A última informação que temos do imbróglio é do blog do Guilherme Barros da Isto é Dinheiro. Ele afirma que:  "O gato subiu no telhado para os produtores riograndenses"; segundo Guilherme, "a Secretaria de Comércio Exterior do Ministério do Desenvolvimento concluiu que não há base para conceder o benefício". Fiz uma pesquisa agora na Camex e não há nenhuma publicação ou resolução a respeito ainda.

MINHA OPINIÃO
Toda a argumentação dos produtores reclamantes se baseou no fato que a crise financeira mundial, principalmente a européia, obrigou os produtores do velho Mundo a mirar o mercado brasileiro, desequilibrando a balança comercial e prejudicando as vendas e consumo do produto nacional... Pura balela. O que faz o consumidor, seja ele tupiniquim ou de qualquer parte do Mundo escolher um produto, está sedimentado nos conceitos clássicos de demanda: Necessidade, disponibilidade, qualidade e custo.
Não devemos esquecer que os impostos que incidem sobre os vinhos estrangeiros já são estratosféricos. Para se ter uma ideia, um bom Brunello de Montalcino sai no EUA por uns R$120,00. Aqui não sai por menos de R$300,00.

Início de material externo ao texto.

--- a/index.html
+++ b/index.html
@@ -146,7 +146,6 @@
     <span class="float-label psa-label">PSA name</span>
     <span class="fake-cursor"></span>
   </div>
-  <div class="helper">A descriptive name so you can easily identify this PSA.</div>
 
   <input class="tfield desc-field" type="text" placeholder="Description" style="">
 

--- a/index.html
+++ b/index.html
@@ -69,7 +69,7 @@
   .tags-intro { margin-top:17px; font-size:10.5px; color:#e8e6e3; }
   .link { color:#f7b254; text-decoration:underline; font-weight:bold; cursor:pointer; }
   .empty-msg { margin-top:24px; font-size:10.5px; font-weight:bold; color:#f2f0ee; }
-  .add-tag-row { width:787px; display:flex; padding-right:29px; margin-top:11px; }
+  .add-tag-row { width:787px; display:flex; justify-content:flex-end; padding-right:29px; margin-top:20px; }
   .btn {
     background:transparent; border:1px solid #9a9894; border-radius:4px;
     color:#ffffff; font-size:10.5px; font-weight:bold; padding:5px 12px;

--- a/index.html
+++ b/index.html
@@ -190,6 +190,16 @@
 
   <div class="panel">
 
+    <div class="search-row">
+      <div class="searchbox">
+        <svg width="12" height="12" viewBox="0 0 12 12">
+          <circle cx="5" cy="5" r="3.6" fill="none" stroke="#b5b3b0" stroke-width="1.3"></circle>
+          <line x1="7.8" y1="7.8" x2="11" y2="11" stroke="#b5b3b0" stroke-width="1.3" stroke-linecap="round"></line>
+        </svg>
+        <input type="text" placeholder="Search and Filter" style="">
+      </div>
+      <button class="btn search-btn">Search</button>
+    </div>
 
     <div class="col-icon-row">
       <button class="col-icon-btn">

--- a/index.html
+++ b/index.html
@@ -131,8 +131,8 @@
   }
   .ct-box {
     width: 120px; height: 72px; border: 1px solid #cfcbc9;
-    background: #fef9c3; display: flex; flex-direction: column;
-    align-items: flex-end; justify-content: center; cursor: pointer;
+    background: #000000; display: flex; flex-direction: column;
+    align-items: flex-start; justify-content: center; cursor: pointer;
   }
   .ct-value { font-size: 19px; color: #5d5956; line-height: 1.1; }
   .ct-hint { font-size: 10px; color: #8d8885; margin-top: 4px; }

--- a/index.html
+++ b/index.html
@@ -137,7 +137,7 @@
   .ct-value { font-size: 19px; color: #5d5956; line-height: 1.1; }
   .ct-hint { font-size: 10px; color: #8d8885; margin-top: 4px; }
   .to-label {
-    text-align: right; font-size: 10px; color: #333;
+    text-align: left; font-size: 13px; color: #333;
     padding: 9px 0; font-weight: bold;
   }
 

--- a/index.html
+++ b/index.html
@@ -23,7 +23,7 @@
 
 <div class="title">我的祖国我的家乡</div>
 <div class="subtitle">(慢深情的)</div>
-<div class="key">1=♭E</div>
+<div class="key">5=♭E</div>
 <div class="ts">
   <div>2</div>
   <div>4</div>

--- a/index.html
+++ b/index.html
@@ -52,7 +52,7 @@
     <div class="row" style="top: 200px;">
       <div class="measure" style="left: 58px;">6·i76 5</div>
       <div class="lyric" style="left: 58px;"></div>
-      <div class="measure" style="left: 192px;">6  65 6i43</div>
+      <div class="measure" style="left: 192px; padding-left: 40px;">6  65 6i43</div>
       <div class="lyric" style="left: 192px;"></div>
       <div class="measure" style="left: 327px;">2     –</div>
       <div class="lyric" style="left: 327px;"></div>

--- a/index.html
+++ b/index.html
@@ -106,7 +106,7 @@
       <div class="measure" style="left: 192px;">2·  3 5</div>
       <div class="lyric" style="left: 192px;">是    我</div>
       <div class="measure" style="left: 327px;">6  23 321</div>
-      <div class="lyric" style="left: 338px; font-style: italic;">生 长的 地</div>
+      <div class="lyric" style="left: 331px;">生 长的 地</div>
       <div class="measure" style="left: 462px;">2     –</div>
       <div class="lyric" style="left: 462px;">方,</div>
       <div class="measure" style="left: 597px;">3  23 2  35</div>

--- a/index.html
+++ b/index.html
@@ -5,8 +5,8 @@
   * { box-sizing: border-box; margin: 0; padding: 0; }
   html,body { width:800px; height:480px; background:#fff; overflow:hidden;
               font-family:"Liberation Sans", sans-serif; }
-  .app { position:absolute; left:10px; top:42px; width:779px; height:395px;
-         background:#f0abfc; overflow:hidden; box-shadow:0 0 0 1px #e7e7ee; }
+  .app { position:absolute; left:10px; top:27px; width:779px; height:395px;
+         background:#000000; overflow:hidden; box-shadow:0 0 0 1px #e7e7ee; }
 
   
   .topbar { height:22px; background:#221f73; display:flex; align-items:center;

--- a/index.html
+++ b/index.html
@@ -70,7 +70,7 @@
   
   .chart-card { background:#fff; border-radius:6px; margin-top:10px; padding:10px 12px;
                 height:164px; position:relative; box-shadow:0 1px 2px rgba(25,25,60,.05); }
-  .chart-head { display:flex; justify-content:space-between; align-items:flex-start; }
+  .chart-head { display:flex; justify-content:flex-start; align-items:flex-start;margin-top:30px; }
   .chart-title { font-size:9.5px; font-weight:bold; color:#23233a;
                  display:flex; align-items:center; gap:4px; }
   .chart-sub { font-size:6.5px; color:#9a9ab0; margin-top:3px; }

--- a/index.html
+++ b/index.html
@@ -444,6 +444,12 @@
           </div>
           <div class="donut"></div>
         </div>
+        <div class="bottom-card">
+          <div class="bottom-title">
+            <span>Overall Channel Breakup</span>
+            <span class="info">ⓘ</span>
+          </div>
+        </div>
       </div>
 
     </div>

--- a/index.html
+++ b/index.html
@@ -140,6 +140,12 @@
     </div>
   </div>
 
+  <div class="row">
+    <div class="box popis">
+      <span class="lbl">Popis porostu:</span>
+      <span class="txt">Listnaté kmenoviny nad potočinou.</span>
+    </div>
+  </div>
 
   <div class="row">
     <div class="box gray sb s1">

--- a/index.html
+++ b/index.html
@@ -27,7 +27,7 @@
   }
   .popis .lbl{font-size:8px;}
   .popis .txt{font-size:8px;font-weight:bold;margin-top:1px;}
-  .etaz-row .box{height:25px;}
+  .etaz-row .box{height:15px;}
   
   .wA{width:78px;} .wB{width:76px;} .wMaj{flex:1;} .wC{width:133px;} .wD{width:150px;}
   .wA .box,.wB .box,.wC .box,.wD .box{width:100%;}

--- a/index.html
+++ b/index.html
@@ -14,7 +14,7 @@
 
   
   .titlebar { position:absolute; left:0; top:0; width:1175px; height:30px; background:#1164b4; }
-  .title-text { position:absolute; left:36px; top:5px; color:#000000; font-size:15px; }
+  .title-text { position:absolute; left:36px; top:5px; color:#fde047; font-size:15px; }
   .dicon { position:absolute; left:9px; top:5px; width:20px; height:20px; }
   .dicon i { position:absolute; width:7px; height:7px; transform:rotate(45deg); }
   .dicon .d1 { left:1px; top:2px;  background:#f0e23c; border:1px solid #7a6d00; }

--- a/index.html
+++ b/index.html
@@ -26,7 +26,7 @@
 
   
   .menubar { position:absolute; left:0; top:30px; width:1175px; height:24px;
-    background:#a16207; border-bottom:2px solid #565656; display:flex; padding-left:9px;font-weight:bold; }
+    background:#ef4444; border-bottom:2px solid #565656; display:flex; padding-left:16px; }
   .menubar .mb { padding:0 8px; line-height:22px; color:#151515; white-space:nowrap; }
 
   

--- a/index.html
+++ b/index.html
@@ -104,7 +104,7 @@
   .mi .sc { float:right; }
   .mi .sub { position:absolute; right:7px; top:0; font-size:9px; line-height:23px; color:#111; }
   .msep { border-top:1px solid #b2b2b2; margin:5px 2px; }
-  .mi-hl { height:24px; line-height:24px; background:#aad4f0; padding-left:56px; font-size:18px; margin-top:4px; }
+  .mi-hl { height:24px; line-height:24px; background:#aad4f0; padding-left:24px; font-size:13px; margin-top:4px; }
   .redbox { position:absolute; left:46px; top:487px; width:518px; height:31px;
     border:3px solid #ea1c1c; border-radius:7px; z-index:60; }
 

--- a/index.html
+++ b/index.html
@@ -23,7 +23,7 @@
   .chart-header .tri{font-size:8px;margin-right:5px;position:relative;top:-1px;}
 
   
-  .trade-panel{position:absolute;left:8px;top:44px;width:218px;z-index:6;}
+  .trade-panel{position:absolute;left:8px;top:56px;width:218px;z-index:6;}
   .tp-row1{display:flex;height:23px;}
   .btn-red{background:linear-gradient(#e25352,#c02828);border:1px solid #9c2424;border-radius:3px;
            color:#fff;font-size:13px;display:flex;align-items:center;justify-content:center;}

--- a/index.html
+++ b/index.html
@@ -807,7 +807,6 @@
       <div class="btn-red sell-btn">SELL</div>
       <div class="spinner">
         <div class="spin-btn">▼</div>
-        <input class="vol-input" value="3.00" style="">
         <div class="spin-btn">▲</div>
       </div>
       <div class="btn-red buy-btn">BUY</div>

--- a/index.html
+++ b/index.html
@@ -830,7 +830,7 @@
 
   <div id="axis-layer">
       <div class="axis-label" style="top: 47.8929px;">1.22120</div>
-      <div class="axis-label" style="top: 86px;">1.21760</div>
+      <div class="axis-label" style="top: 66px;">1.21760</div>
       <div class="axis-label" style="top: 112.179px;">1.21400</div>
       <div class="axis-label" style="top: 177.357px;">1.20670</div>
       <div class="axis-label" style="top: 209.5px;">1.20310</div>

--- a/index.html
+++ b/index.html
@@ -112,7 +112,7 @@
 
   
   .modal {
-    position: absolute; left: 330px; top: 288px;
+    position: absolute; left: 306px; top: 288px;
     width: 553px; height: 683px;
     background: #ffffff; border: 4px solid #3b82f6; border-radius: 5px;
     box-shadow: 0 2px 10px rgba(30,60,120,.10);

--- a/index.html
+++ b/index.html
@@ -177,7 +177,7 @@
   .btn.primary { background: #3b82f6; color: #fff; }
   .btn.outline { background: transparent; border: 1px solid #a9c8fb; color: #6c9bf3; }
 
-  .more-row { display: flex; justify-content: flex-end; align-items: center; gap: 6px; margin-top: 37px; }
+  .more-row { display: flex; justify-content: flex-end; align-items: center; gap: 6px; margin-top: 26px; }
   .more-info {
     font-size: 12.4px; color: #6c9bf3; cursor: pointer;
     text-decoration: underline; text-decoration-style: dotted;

Todos nós concordamos que os vinhos brasileiros evoluíram muito nos últimos anos, dando um salto quase quântico em relação ao lixo que era produzido na década de 70. Quem não se lembra dos vinhos "suaves ou rascantes" que bebíamos nos indefectíveis garrafões, mas parecidos com refresco de uva misturado com álcool de farmácia. Hoje o vinho brasileiro alcançou um bom prestígio internacional, graças à preocupação com a qualidade e principalmente pela exposição à concorrência nos últimos anos. O que os produtores gaúchos  deveriam brigar é pela redução dos nossos tributos federais, sempre lá nas alturas. O que limita o consumo interno dos nacionais é o preço cobrado nas prateleiras de supermercados e cardápios de restaurantes. O nosso bom vinho (um Miolo Terroir por exemplo) sai bem mais caro que um similar em qualidade vindo do Chile.

Bom, esperemos. Enquanto isso bebamos os importados sem culpa.